Its just 2 of us in the house and by sealing anything I can stick in a bag, I save money. I have stuck open plastic containers full of tea in there to seal and not crush bulk tea. I marinate stuff and do the same way. So I don't suck the liquid to the sealer. Sometimes a papertowel to soak juicy meats works too. 

I buy my spices at the local indian store and fill up my spice containers in the kitchen, then seal the rest in its bag in a foodsaveer bag and I shelf them all like books in the closet.  . I can always reuse those bags by cutting carefully, refill my spice jars and reseal. 

Every year I make a turkey for the 2 of us. A full turkey. Then I create freezer bags with the breast meat, the legs etc. So sometime in spring, we have another full turkey breast meal.   The legs get eaten later. 

I have sealed up some important papers and newspapers and stacked them in the closet. 

Once I even sealed up large bags of wheat berries and rye berries. Bought in bulk and since again I live in an apartment in hot Texas, this method keeps the bugs away. 

That is just some of what I do.  

I only buy the rolls of material so I can make my own sized bags.


----------



## Sandpiper (Oct 28, 2008)

Good ideas, *Atunah*. You convinced me. I am going to buy another -- FoodSaver V2450 model. I think that's the one I had before or similar.

Something else I do -- fold baby wipes into small squares and seal them without using vacuum. Wet wipes to carry with me. I carry a pair of small folding scissors to open sealed wipe.


----------



## Atunah (Nov 20, 2008)

Well I buy dehydrated food as I don't have a dehydrator.  . I might go and buy one of the large bags of fruits from Sams club and then portion them out and seal the rest. Works just fine. Biggest enemy of food is air so it keeps much longer. 

If I could figure out what a good food dehydrator is, I might do that too. Buying stuff when its on sale like the bananas you got and dehydrating, that would be great. 

If you can stick it in a bag, you can vacuum seal it. Most of the foodsavers now have a seal only option or a no crush. It stops getting air out at some point. Mine doesn't have that. Mine just sucks until its all gone.  . So for breakable stuff it isn't as useful or I have to find a a workaround like putting stuff in a old plastic container first and then vacuuming. But again, the newer models have that setting.
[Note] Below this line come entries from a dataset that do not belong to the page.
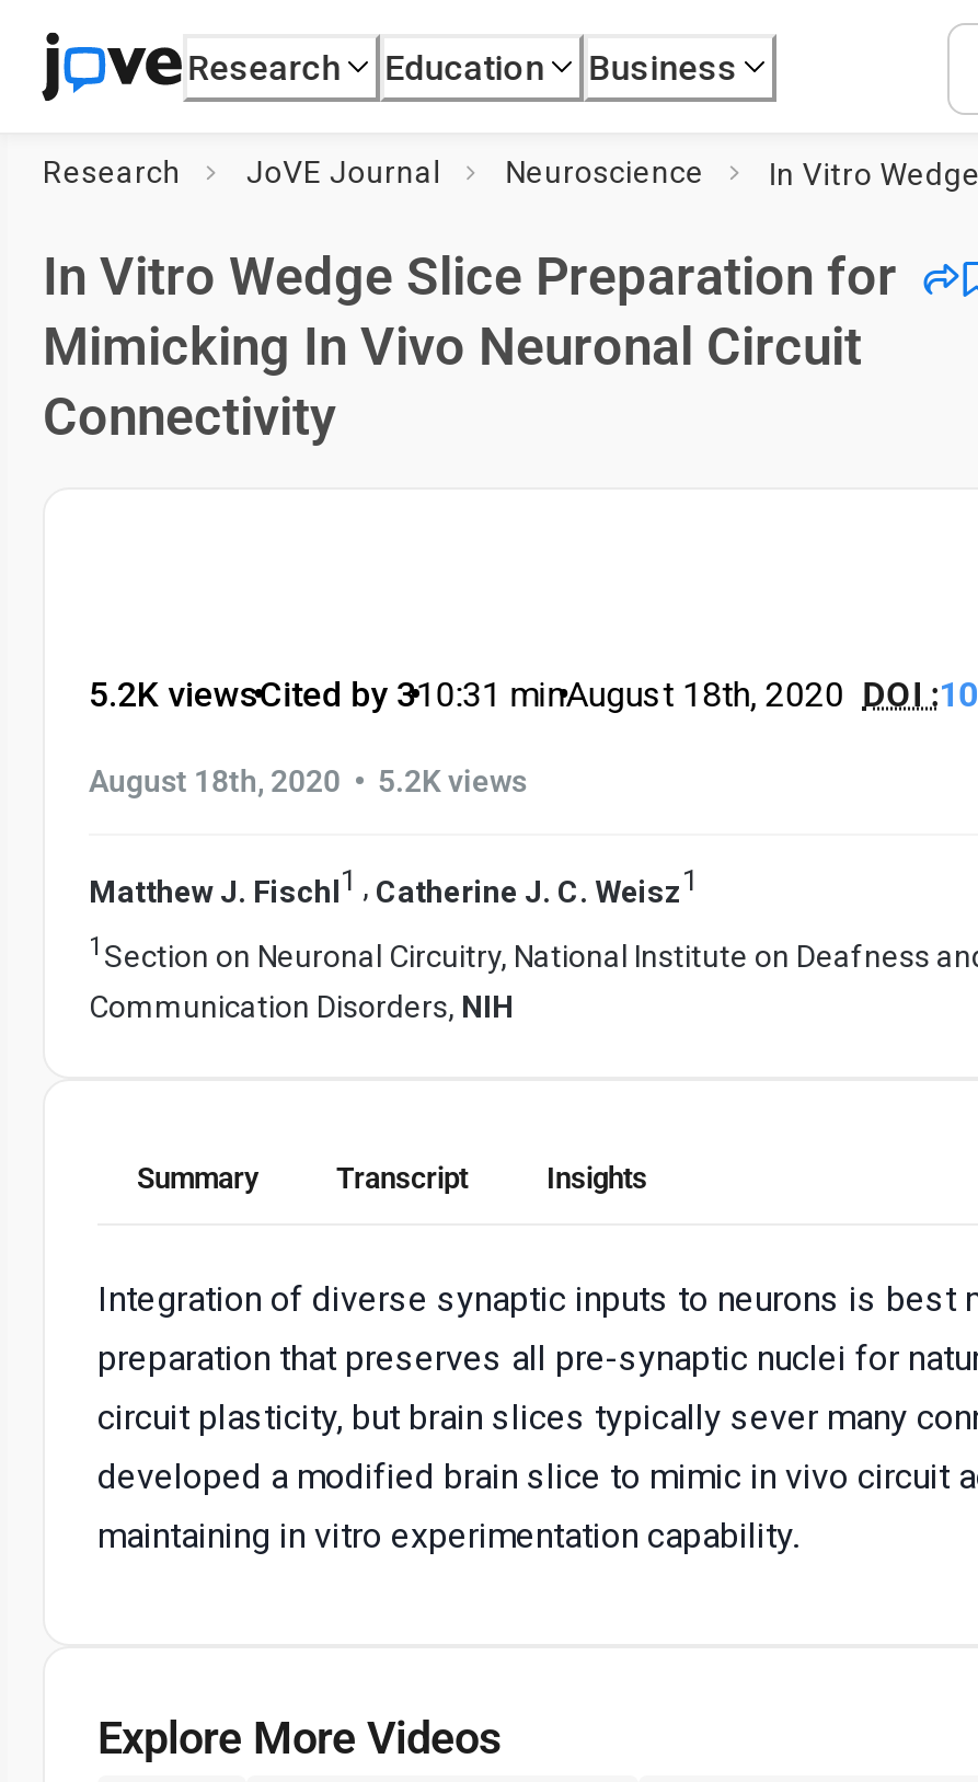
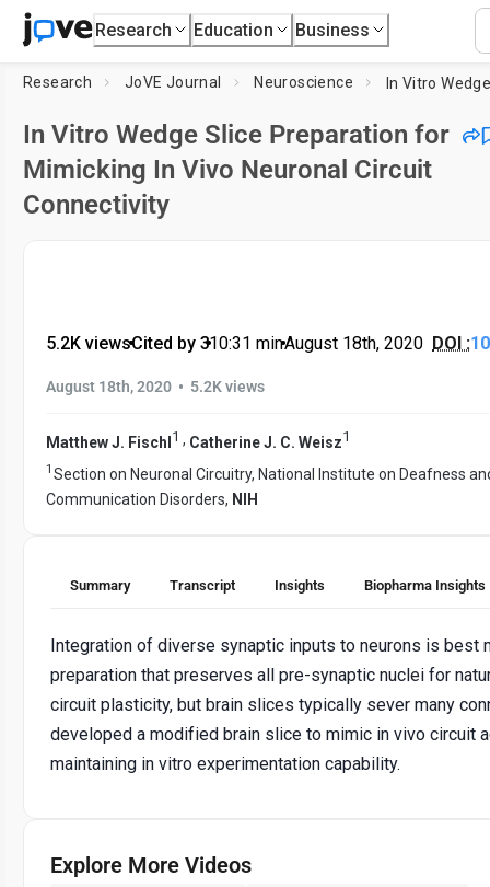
none -> [364,577,486,594] Biopharma Insights

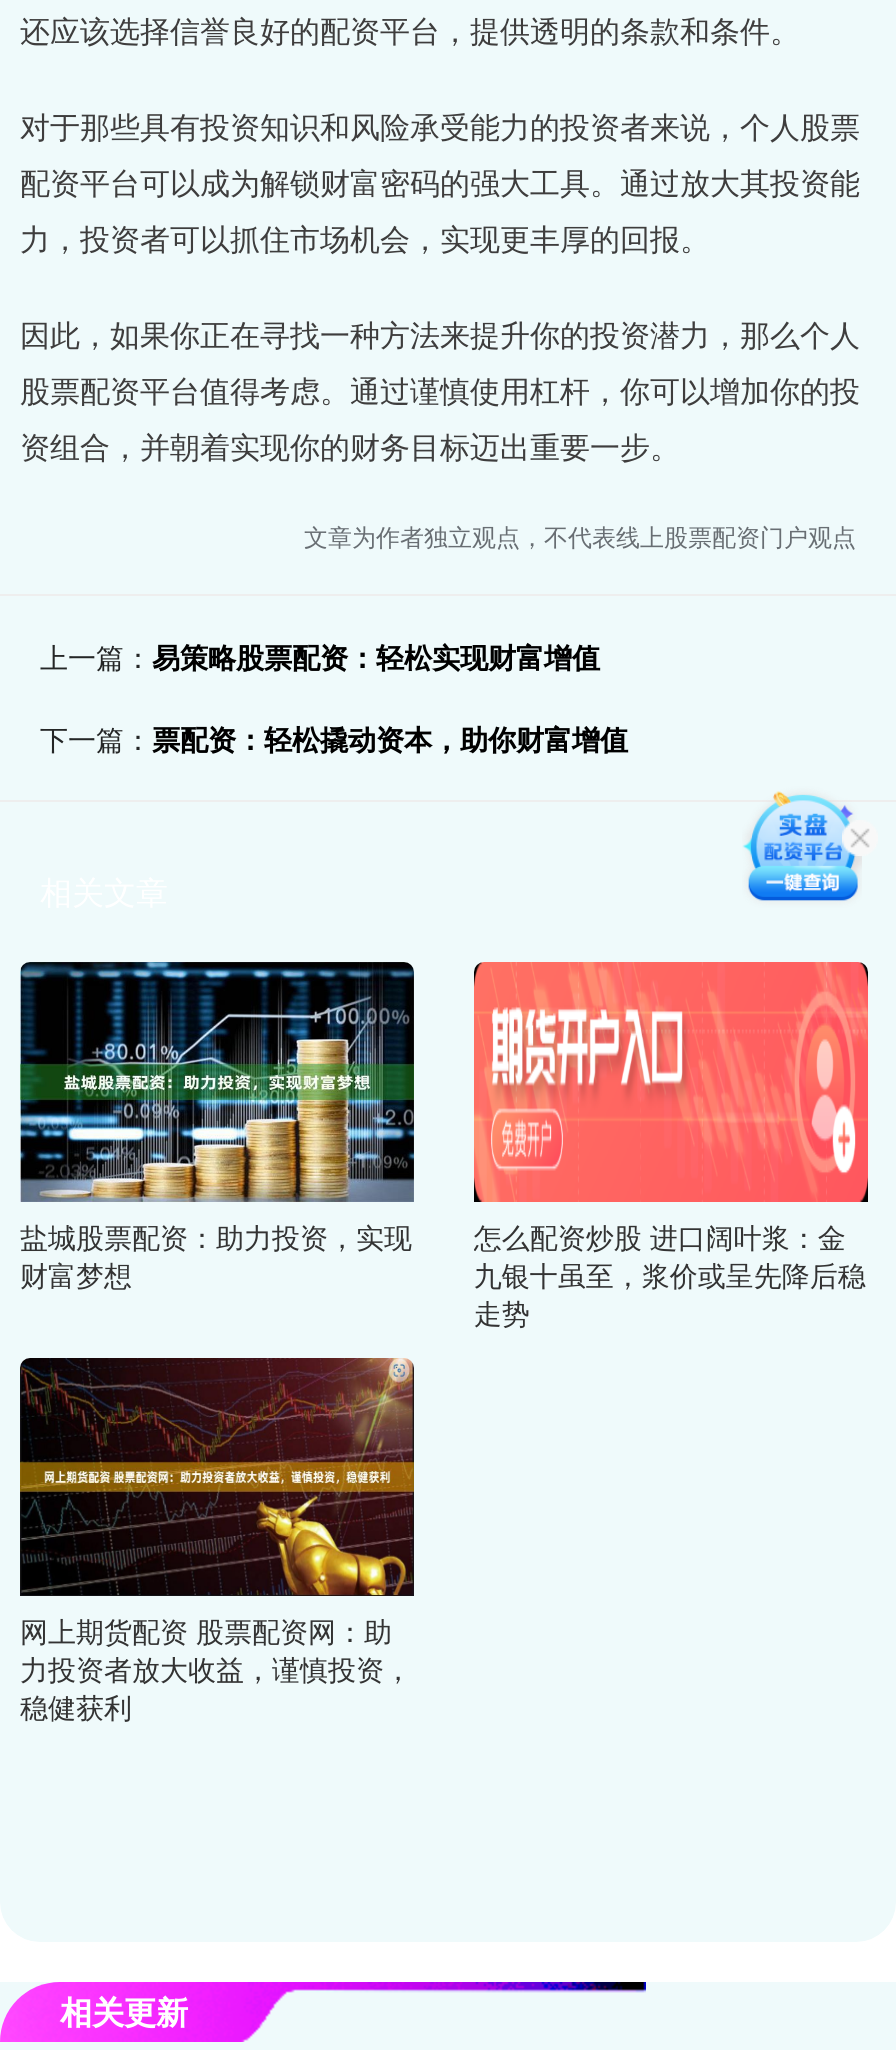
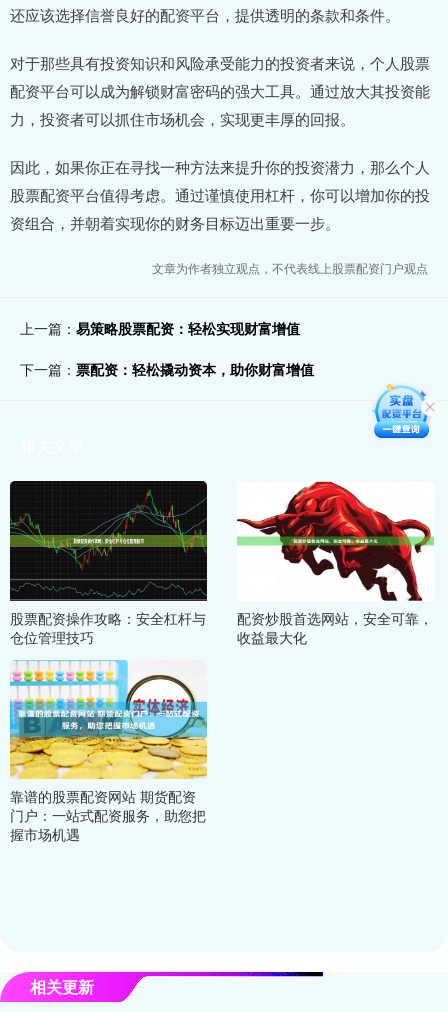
[744,770,862,902] [image] -> [372,383,432,446] [image]
[18,960,416,1294] [image] | 盐城股票配资：助力投资，实现 | 财富梦想 -> [10,480,207,647] [image] | 股票配资操作攻略：安全杠杆与 | 仓位管理技巧
[472,960,870,1332] [image] | 怎么配资炒股 进口阔叶浆：金 | 九银十虽至，浆价或呈先降后稳 | 走势 -> [236,481,435,647] [image] | 配资炒股首选网站，安全可靠， | 收益最大化
[18,1356,416,1726] [image] | 网上期货配资 股票配资网：助 | 力投资者放大收益，谨慎投资， | 稳健获利 -> [9,660,208,844] [image] | 靠谱的股票配资网站 期货配资 | 门户：一站式配资服务，助您把 | 握市场机遇

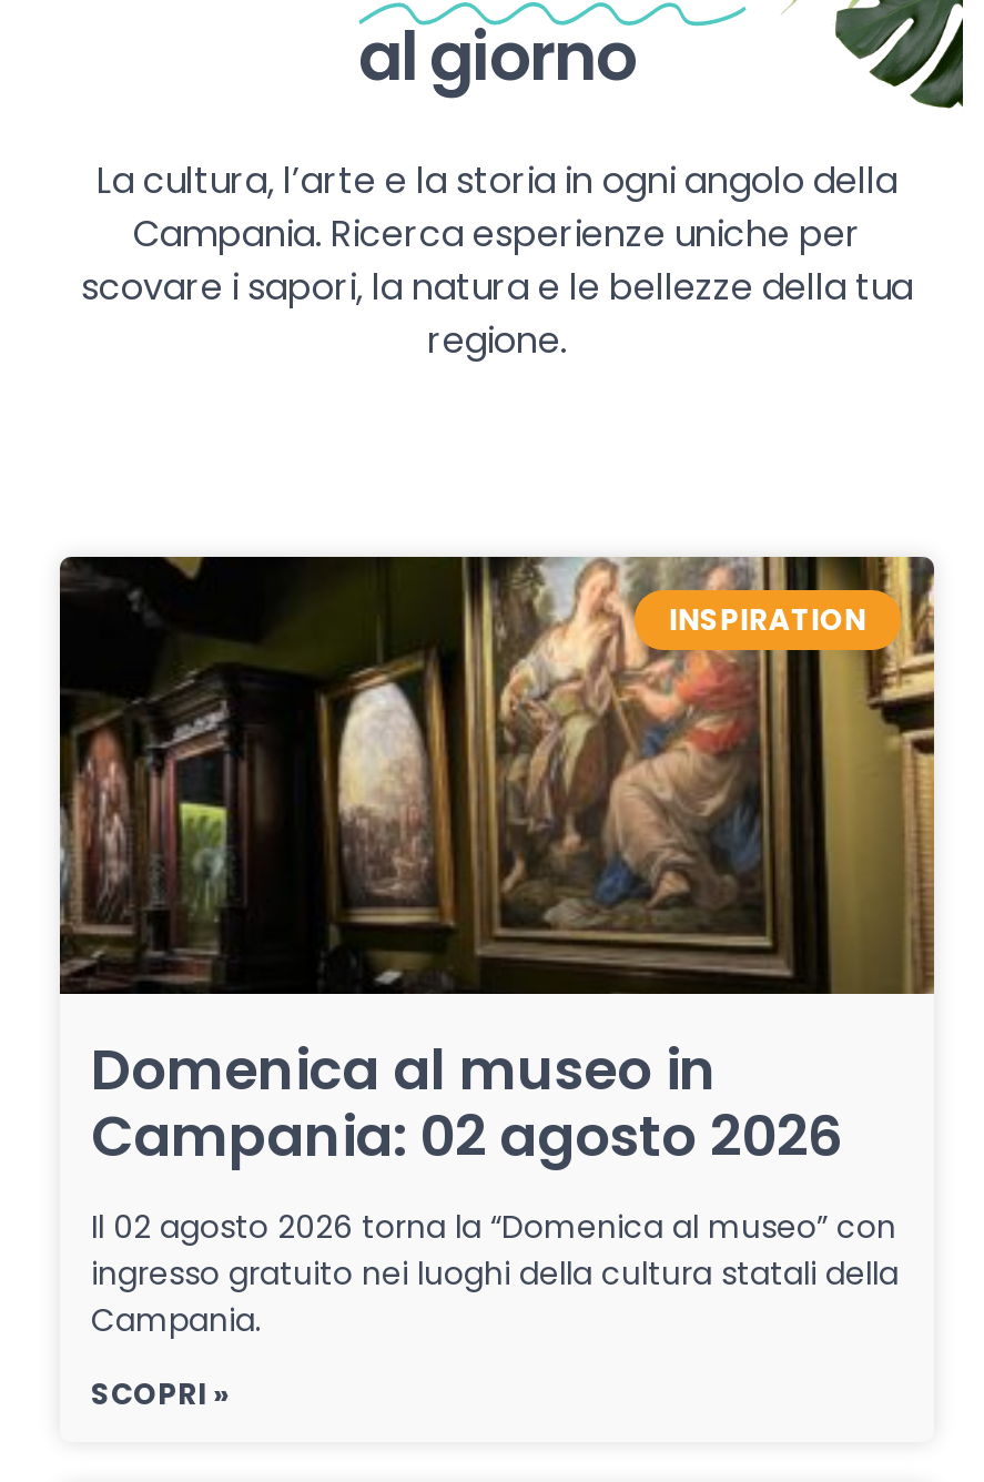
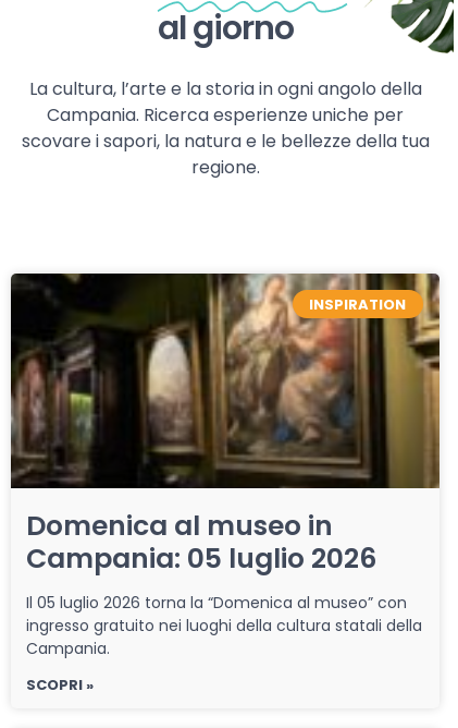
[91,1098,843,1176] Campania: 02 agosto 2026 -> [26,539,376,577] Campania: 05 luglio 2026
[91,1204,896,1249] Il 02 agosto 2026 torna la “Domenica al museo” con -> [26,592,407,613] Il 05 luglio 2026 torna la “Domenica al museo” con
I might have to buy a new one at some point soon anyway. 

I like putting stuff in bags to freeze more, especially when I put it in my small freezer door as when plastic containers fall out they break. And they always fall out  . This is mostly for things like cooked beans. I always make my beans, lentils, garbanzo etc from dried and make a large batch. The leftover plain presoaked beans go in a foodsaver bag and then I can throw them in a stew, chilli etc. Dried beans have to soak over night, so I usually freeze them at that point. 

Some of the garbanzo I cook all the way and just seal and put in the fridge in portions. We like to nibble on those with some spices as a snack. 

I also buy the large chunks of Feta cheese and portion them in the fridge. Stuff lasts for weeks and weeks in the fridge like that. No more nasty growing mold on the cheese. 

Parmesan is also cheaper to buy at Sams club in a large chunk. It lasts me for months and months sealed up in fridge in the portions. 

I suggest you make it easy to access the foodsaver. Either keep it out on the counter, or like I put it in one drawer so I only have to reach in and plug in and seal. The easier it is to grab it quick, the more you use it.


----------



## cork_dork_mom (Mar 24, 2011)

My husband wanted to get a Foodsaver and give it a try and now we love it!

We buy beef in bulk at a local place that raises grass fed beef. We recently made a bunch of meatballs and foodsavered them. Also divided up some hamburger for meatloaf and hamburgers. We've been buying the bags by the roll so we can adjust the size depending on what we're freezing.

Thanks for the tip about freezing liquids. Around Christmas we always make a huge ham and make ham & bean soup with the ham hock. So delicious, especially after it's had time to sit in the 'frig.

Atunah... you mentioned you're in Texas - if you're anywhere near DFW you should check out Burgundy Beef. http://www.burgundypasturebeef.com/public_home.php. They do deliver - not sure how far out they go but their beef is phenomenal!!


----------



## Atunah (Nov 20, 2008)

I am a long long way away from DFW.  . I am in San Antonio. Getting out of Texas to me feels like crossing different countries, like back in germany. I think its like going from my old  home to France getting out of this huge state.  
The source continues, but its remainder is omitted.